Smith’s own fate looks like that of Romane Totale in reverse. If Totale was a cabaret entertainer become sorcerer, Smith is a lapsed sorcerer turned celebrated cabaret star, licensed fool on the BBC, licensed prole (in The Guardian). Totale was last seen in his Faery bunker, a tactical retreat that became a permanent exile, ritual facepaint devolving into Pierrot makeup dripping down his chin.
So R Totale dwells underground
Away from sickly grind
With ostrich headdress
Face a mess, covered in feathers
Orange red with blue black lines
And light blue plant heads

Smith foresaw it all, when he was still distilling televisionary psychic signals into Wyndham Lewis headline ticker-text. Foreseeing it, he told the same story many ways. At a certain point the powers will start to wane.
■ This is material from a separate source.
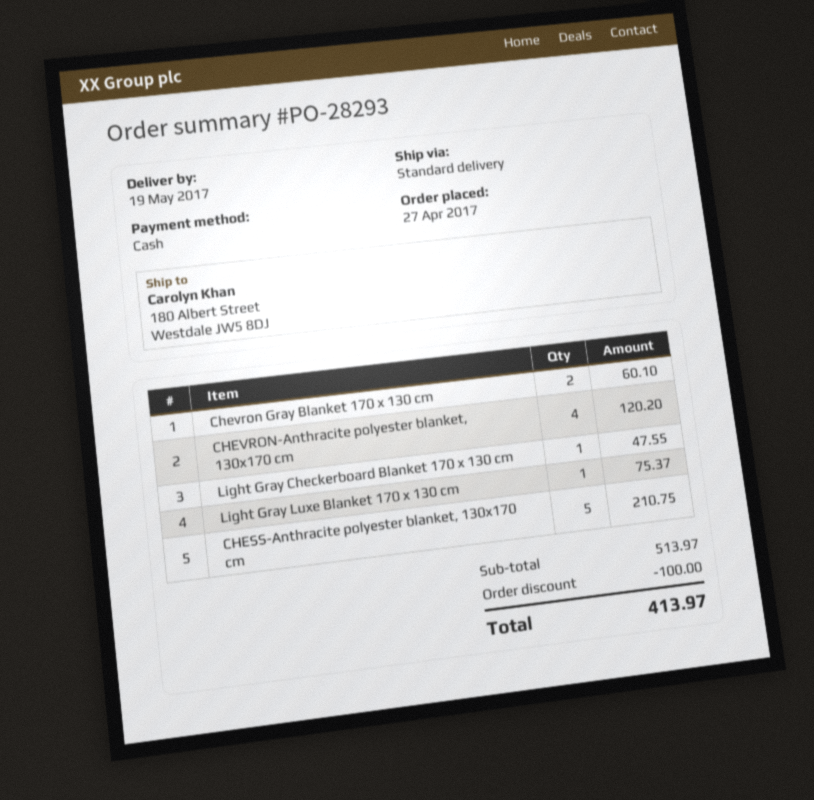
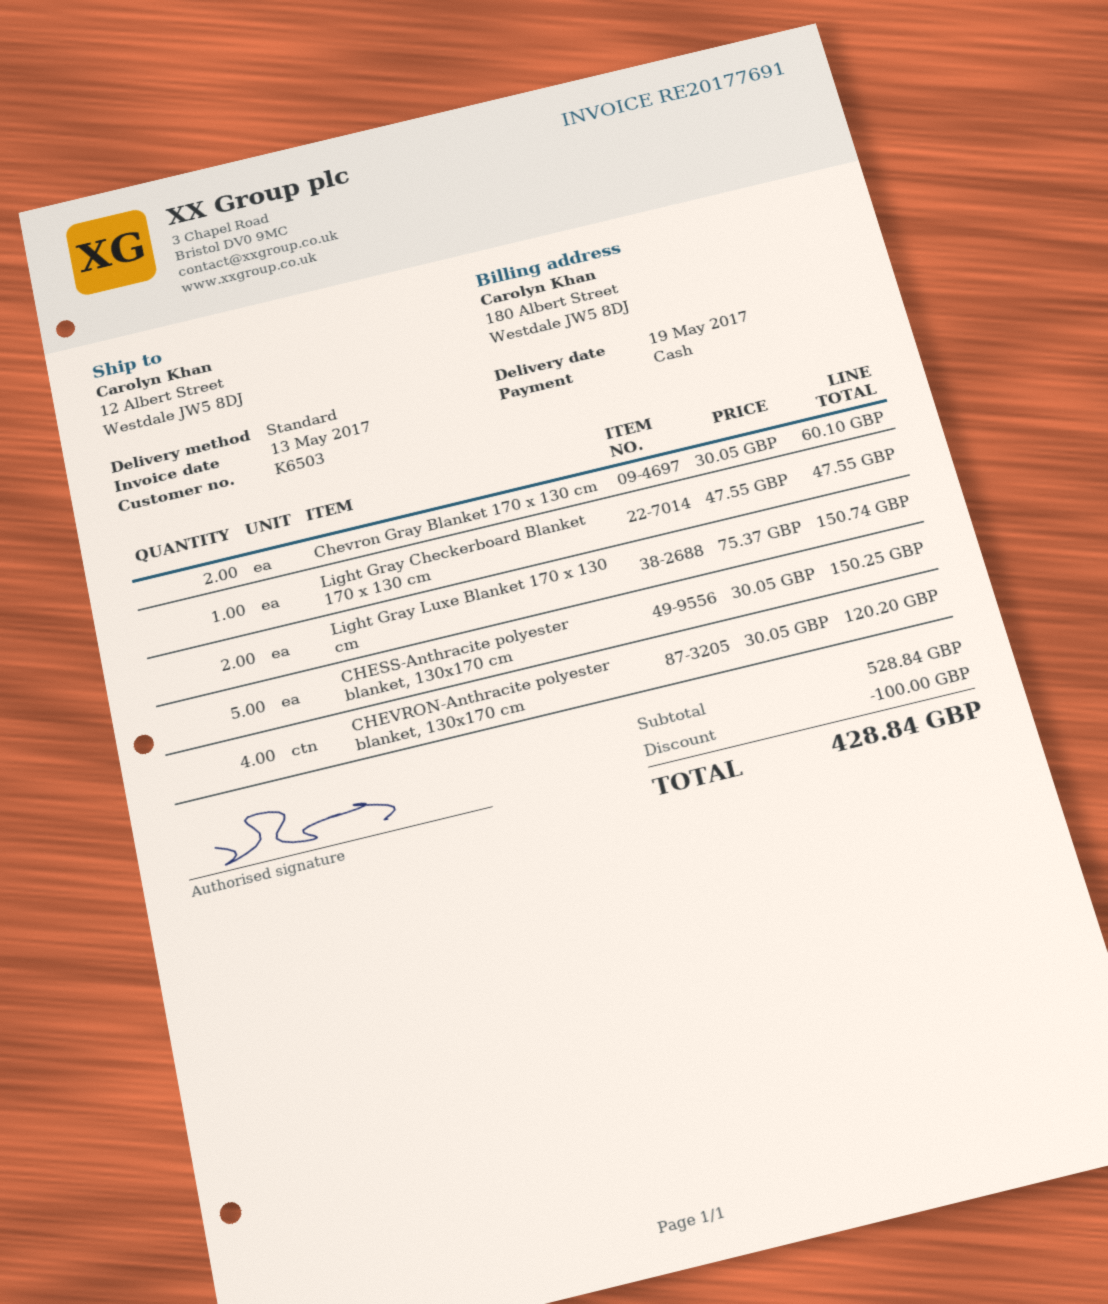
ship to: 180 Albert Street, Westdale JW5 8DJ -> 12 Albert Street, Westdale JW5 8DJ
Light Gray Luxe Blanket 170 x 130 cm: 1 for 75.37 -> 2 for 150.74
CHESS-Anthracite polyester blanket, 130x170 cm: 5 for 210.75 -> 5 for 150.25
subtotal: 513.97 -> 528.84
total: 413.97 -> 428.84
The voices that speak through you will no longer make themselves heard. The words will not come. Your eyes will blink open and you will find yourself trapped in the most miserable reality, no longer able to make it take flight, or to yourself flee it. When all those egresses into other worlds recede, then this world will close around you, greasy with fried chicken fat, glossy with discarded celebrity trash, as seamless as a shopping mall, as interminable as a dreary videogame to which there is no level 2.
So now I sleep in ditches
And hide away from nosy kids

Smith the televisionary telepath foresaw it all, dreaded it, even as he could perhaps already feel it beginning even then. The signal coming through a scanner, increasingly dimly. So he flashed forward to these pictures of the maimed sorcerer-king become an addled old soak, mumbling stories for the amusement of laughing children. A gutted Icarus cast back to cursed earth, grounded in the gutter.
The wings rot and feather under me
The wings rot and curl right under me

After a while it will even seem to you that the derisive laughter is justified, that there was nothing there. That it was all a bit fanciful, that nothing really happened, or ever could.
The place I made the purchase no longer exists. When this line occurs, it is not a pallid act of citation, but an invocation and a triggering.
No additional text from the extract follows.